Was mir am meisten zu schaffen macht, ist, wie schwer es mir fällt, an meinem positiven Menschenbild festzuhalten. Natürlich gibt es all die vielen kleinen (und auch gar nicht so kleinen) Hilfsangebote und Solidaritätsaktionen im näheren und weiteren Umfeld. Die Menschen, die aufeinander achtgeben und die, die das große Ganze im Blick haben und laut sind für Gerechtigkeit und all jene, die keine Stimme haben. Aber die anderen, die werfen lange Schatten auf meine Hoffnung. Die Populist*innen und Verschwörungsverbreiter*innen, die Menschenverachter*innen und – ach, sie sind Legion, die Bekloppten. Die in weiter Ferne und die überraschend nahen.

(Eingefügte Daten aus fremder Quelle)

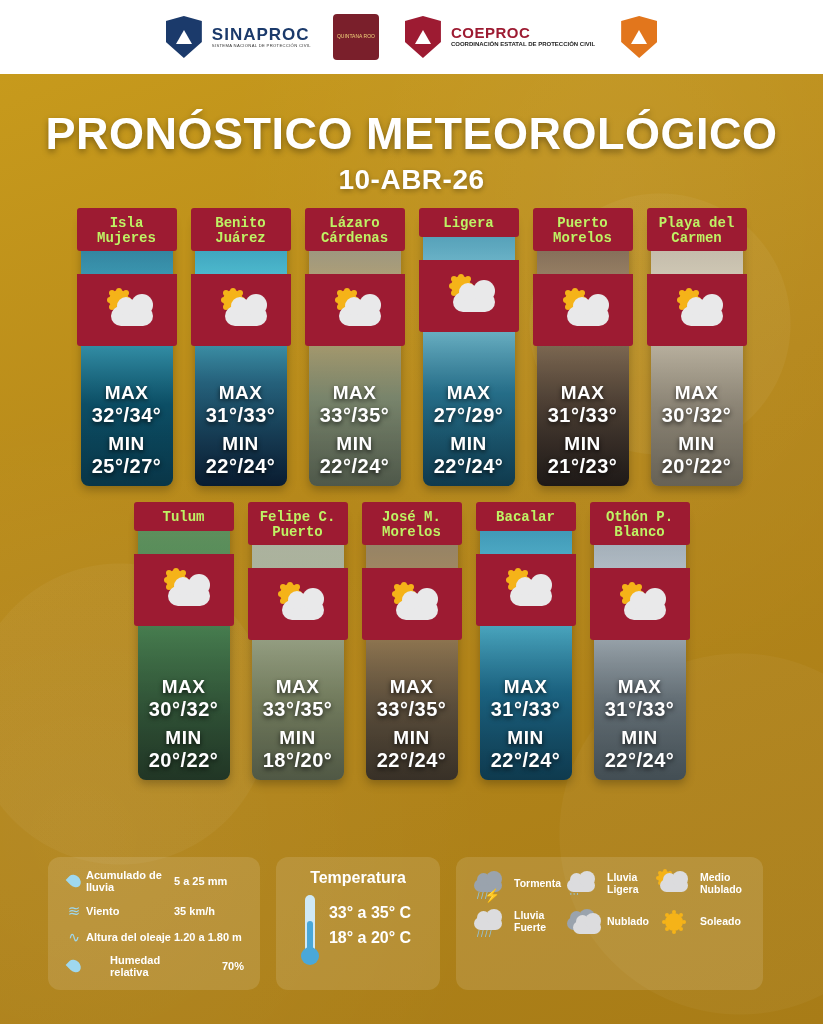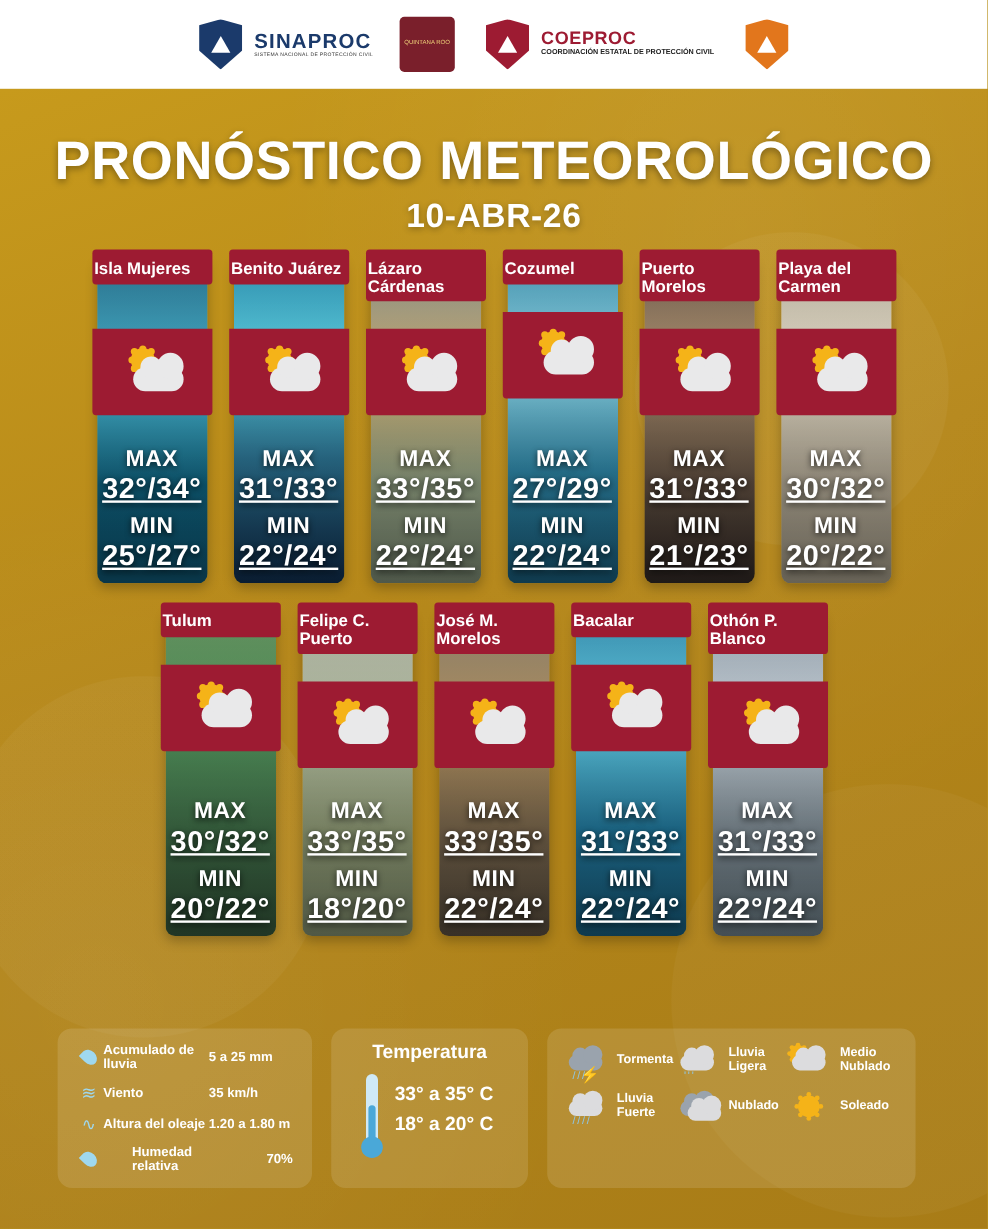--- a/index.html
+++ b/index.html
@@ -134,13 +134,15 @@
     top: -6px; left: -4px;
     width: 100px;
     background: #9d1b32;
-    color: #ffffff;
+    color: #bef264;
     font-size: 14px;
     font-weight: bold;
     line-height: 1.05;
+    text-align: center;
     padding: 8px 2px 6px;
     border-radius: 3px;
     z-index: 3;
+    font-family: Liberation Mono, monospace;
   }
   .iconbox {
     position: absolute;

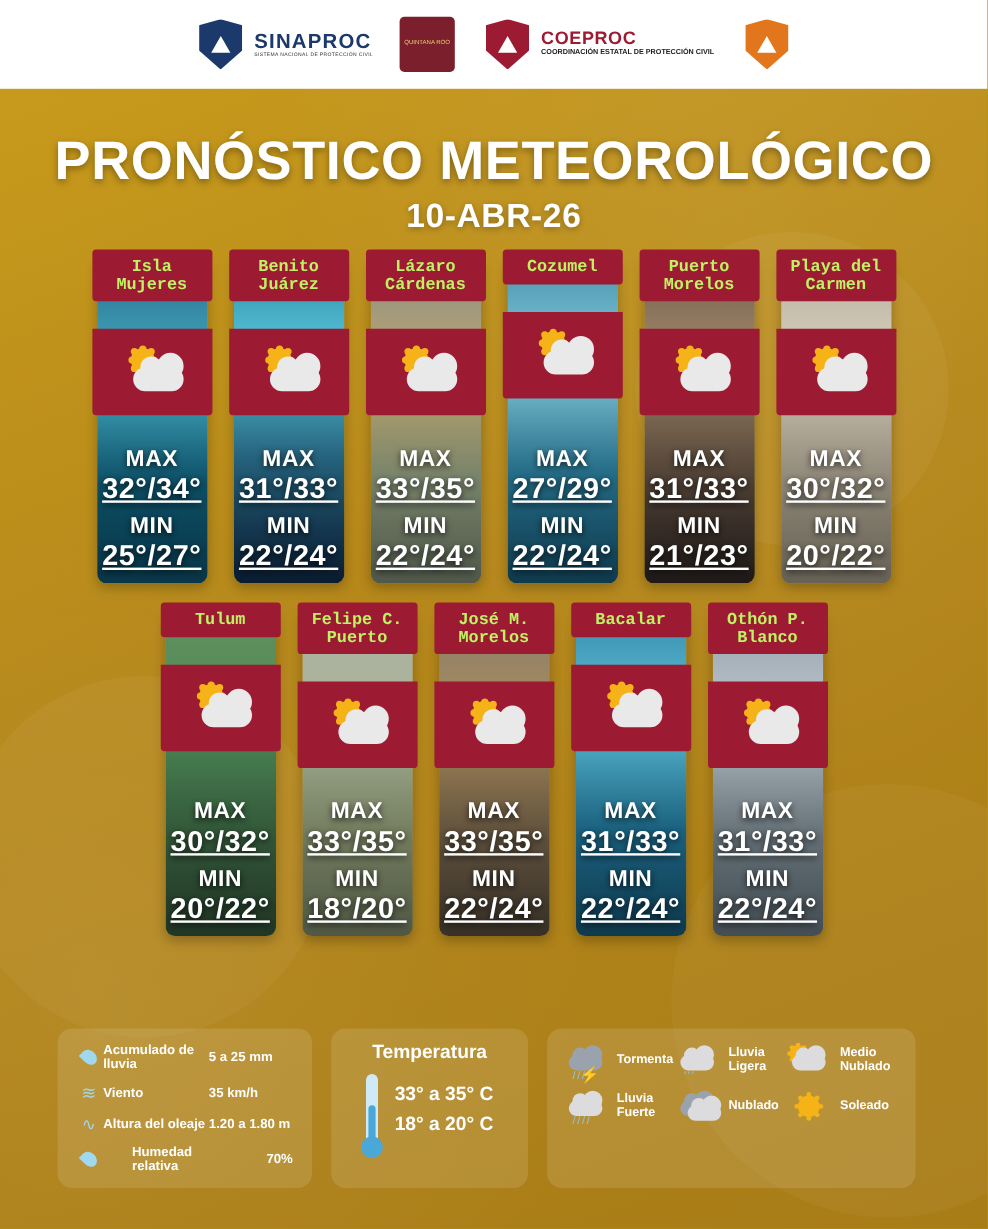--- a/index.html
+++ b/index.html
@@ -410,7 +410,7 @@
           <div class="t-val">22°/24°</div>
         </div>
       </div>
-      <div class="label">Cozumel</div>
+      <div class="label">Ligera</div>
       <div class="iconbox">
         <div class="wicon">
             <div class="sun"></div>

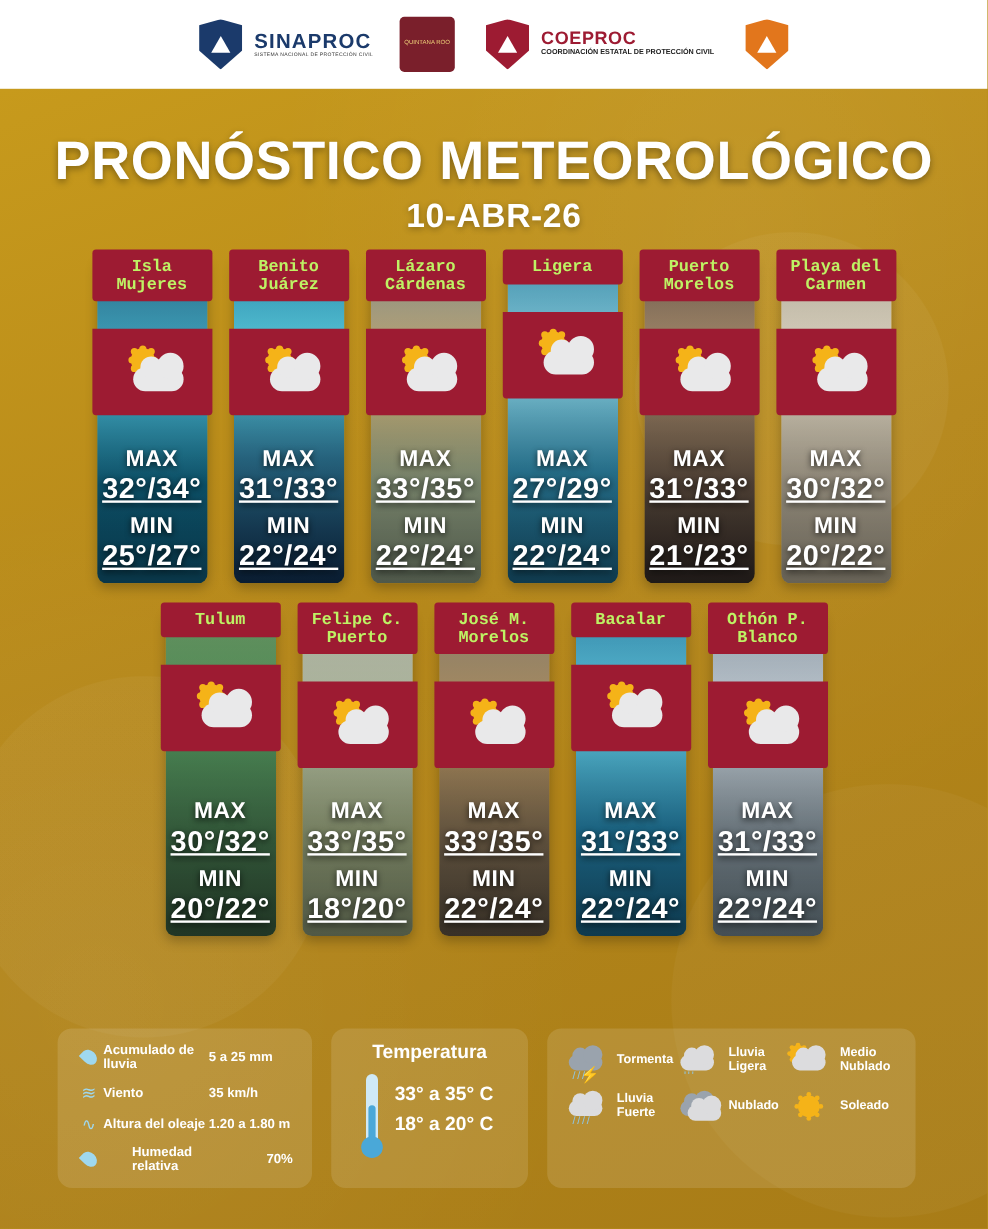--- a/index.html
+++ b/index.html
@@ -189,7 +189,7 @@
     font-weight: bold;
   }
   .temps .t-label { font-size: 19px; letter-spacing: .5px; }
-  .temps .t-val { font-size: 24px; margin-bottom: 6px; letter-spacing: .5px; text-decoration: underline; }
+  .temps .t-val { font-size: 20px; margin-bottom: 6px; letter-spacing: .5px; }
   .temps .t-val:last-child { margin-bottom: 0; }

Und dann sind da plötzlich Gefährtinnen in diesem Internet. Nicht irgendwelche Gefährtinnen, sondern die Gefährtinnen Mary Wards, „meine“ Gefährtinnen. Lauter im wahrsten Sinne des Wortes wunderbare Frauen. Viele von ihnen sind bisher so gar nicht online-affin. Sind durch die vergangenen Monate gegangen ohne Videocalls, ohne digitale Meetings, ohne Skype, Zoom, Facetime und Co. Und doch schlägt eine vor, dass wir unser Jahrestreffen nicht einfach ausfallen lassen, sondern damit ins Internet umziehen. Und statt abzuwägen, ob das überhaupt geht, ob man das schaffen kann, welche Nachteile das hat undsoweiterundsofort, krempeln alle die Ärmel hoch. Diese großartigen Menschen lassen sich auf Neues ein, probieren Dinge aus, von denen sie vor einigen Tagen noch nicht wussten, dass sie sich die zutrauen. Die eine hat eine Idee für eine digitale Ankommrunde, andere kümmern sich um die Gestaltung unserer Vesper, ich kümmere mich um die Technik und darf mit ein paar Online-Neulingen unter der Woche „üben“. Eine organisiert ein virtuelles Dankeschön für die scheidenden Verantwortlichen und ein Willkommen. Und als wir uns treffen, strahlen mir viele Augenpaare entgegen. Wir teilen, was uns bewegt, hören, wie es bei den anderen in allen Himmelsrichtungen aussieht, was die Pandemie mit uns macht – organisatorisch und ganz persönlich. Wir zünden Kerzen an und feiern gemeinsam.

Mehr noch als die Sonne und die farbigen Blätter füllt diese kleine Feier mein Herz auf mit neuer Hoffnung, mit Wärme und Mut und Vertrauen. Hach, hach, hach.